Israel was their main enemy before and after the 1967 war. It unilaterally dismantled settlements and withdrew its forces from Gaza in 2005 but still controls its borders, airspace and waters.

Meanwhile Egypt’s crossing point at Rafah is often closed and Cairo uses access to put pressure on Hamas and the 2 million people in the territory it rules. Mahmoud Abbas, the West Bank-based Palestinian president, condemned Monday’s killings from Ramallah, but he is hostile too, withholding the salaries of Gazan Palestinian Authority employees because of a row over taxes and legitimacy dating back to Hamas’s takeover in 2007.

Efforts at reconciliation between Abbas’s Fatah movement and Hamas have got nowhere since a flurry of excitement last year. Abbas’s demand for disarmament was unacceptable to Hamas. In the 2014 war, when 2,300 Gazans including hundreds of civilians and Hamas fighters were killed, Abbas was accused of nodding and winking at Israel to continue attacking and thus weaken his rivals.

Abbas’s popularity has hit rock bottom in the last few months, and not only because of his authoritarian style. The overwhelming reason is that the Palestinian national liberation movement he has led since Yasser Arafat’s death in 2004, with a strategy of non-violence, negotiations and, crucially, security coordination with Israel, has failed to liberate anything.

Continuing Israeli settlement activity in the West Bank and East Jerusalem under Benjamin Netanyahu has hammered nail after nail into the coffin of a diplomatic solution.

Donald Trump, the US president, has also done much to help write its obituary. Netanyahu, leading the most rightwing government in Israel’s history, is prepared at most to give the Palestinians what he calls a “state-minus” while demanding that Israel be formally recognised as the nation state of the Jewish people. No peace talks have been held for over four years.

Increasingly, Palestinians also fret about the wider Arab world. Their cause has long attracted popular support: witness the emotional scenes in cafes from Algiers to Kuwait when al-Jazeera is broadcasting from Gaza, Nablus or Jerusalem.

Arab governments are a different matter.
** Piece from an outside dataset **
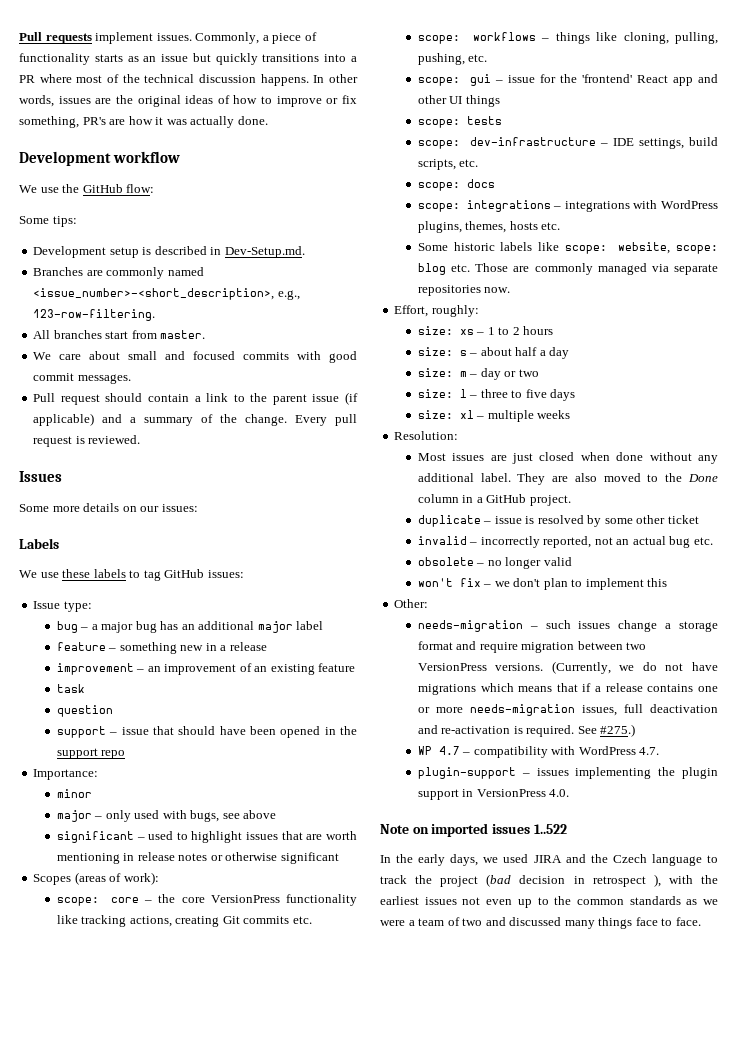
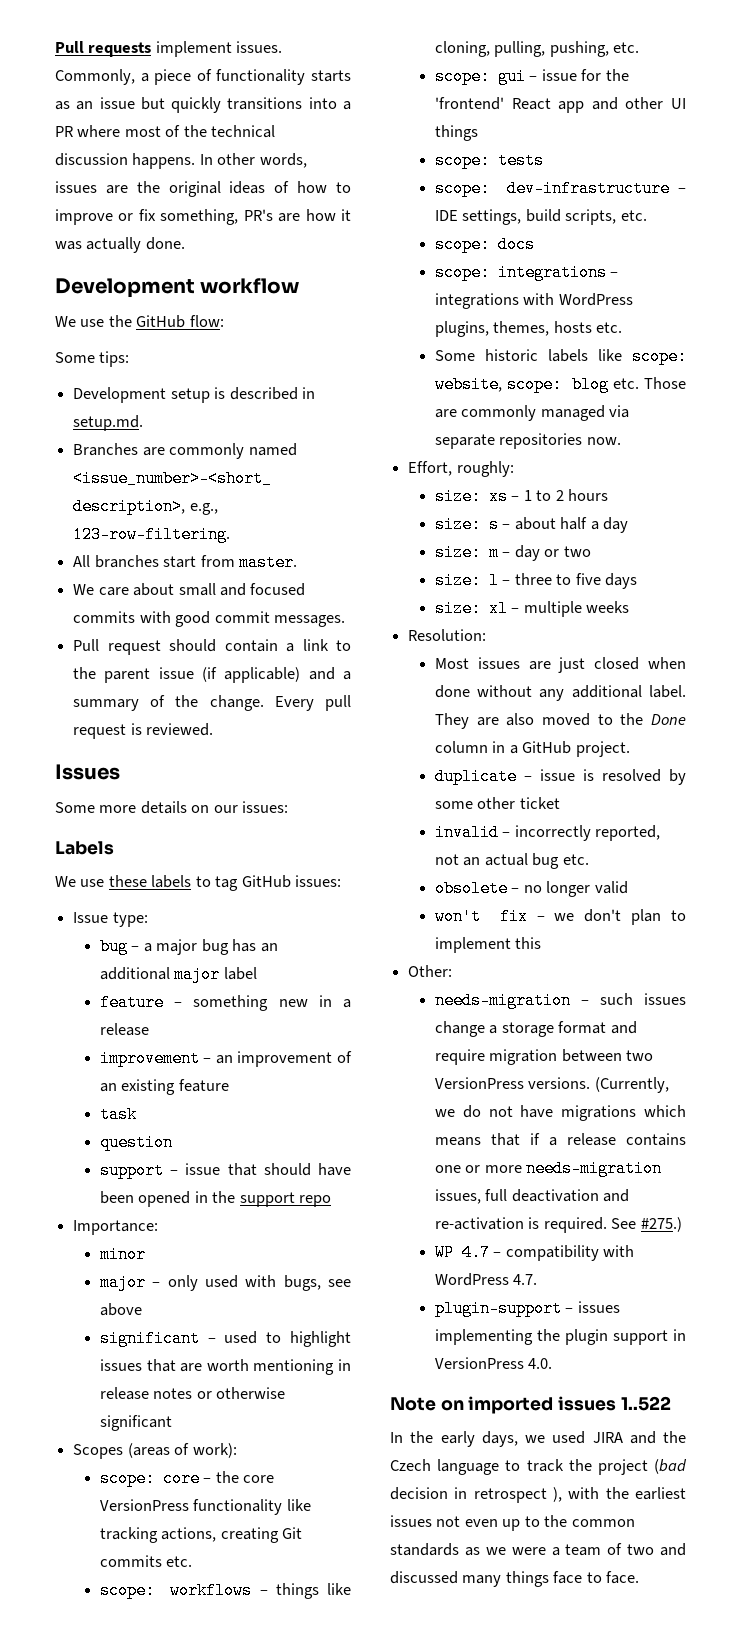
[224,246,305,258] Dev-Setup.md. -> [73,415,144,431] setup.md.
Israel’s peace treaties with Egypt (1979) and Jordan (1994) have held in part because both are close US allies. Nowadays the discreet links between Israel and Saudi Arabia and other Gulf states, making common cause to confront Iran, have generated accusations that their leaders are “Arab Zionists” who are conspiring to liquidate the Palestinian issue. The bitter divisions caused by the war in Syria have been a far bigger preoccupation since 2011.

Still, Gaza’s border protests reflect not only despair but also popular mobilisation and tactical creativity that has attracted international attention and condemnation of Israel for using excessive force – albeit at a terrible cost. Hamas certainly wants to harness the protests, but Israel’s insistence that it is merely “defending its borders” from terrorists is a glib soundbite that ignores ordinary Palestinians, a bitterly contested past – and its own role.
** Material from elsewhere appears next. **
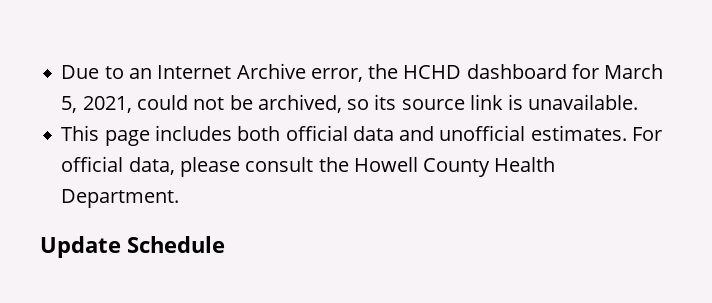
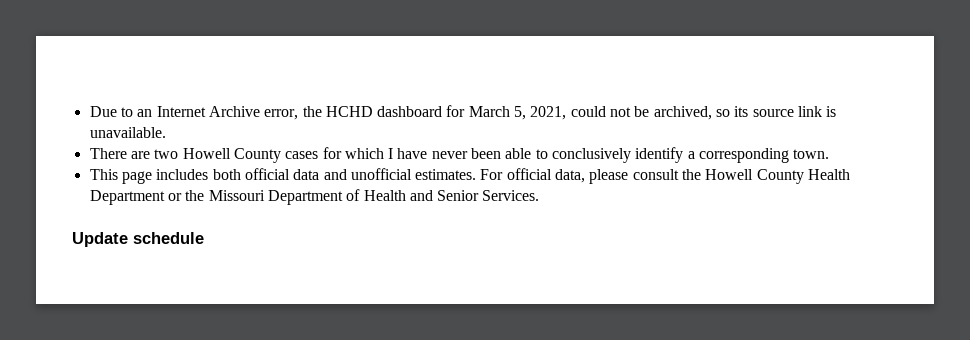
(639, 102) none -> [89,147,830,163] // There are two Howell County cases for which I have never been able to conclusively identify a corresponding town.
[61,189,180,208] Department. -> [89,189,540,205] Department or the Missouri Department of Health and Senior Services.
[127,236,225,253] Schedule -> [133,232,204,244] schedule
The US parrots the Israeli line. If Trump’s message in the timing of the controversial opening of the US’s Jerusalem embassy was greeted with jubilation by Israelis, it seemed to Palestinians to be an act of open bias that was deliberately intended to pour salt on their still raw wounds. The message that Jerusalem is “off the table” promoted even Abbas to disqualify the US from playing any role in a future peace process. That means that Trump’s promised “deal of the century” between Israel and the Palestinians – if it is ever delivered – will be pronounced dead on arrival.

Hopes for reviving any kind of negotiations now look like a remote fantasy. The same is true of demands for the mass return of Palestinian refugees. Alarm, anger and calls for restraint and investigation are predictable responses to what the Haaretz journalist Amos Harel called “a predictable bloodbath”.

But there is an urgent need to persuade the Palestinian Authority and Hamas to end their debilitating rift, to help provide drinkable water, electricity and sewage treatment to Gaza, for Israel to allow more exports and exit permits, and for Egypt to open the Rafah crossing regularly. Otherwise Gaza’s unrelenting misery, when the smoke has cleared, is unlikely to be relieved any time soon.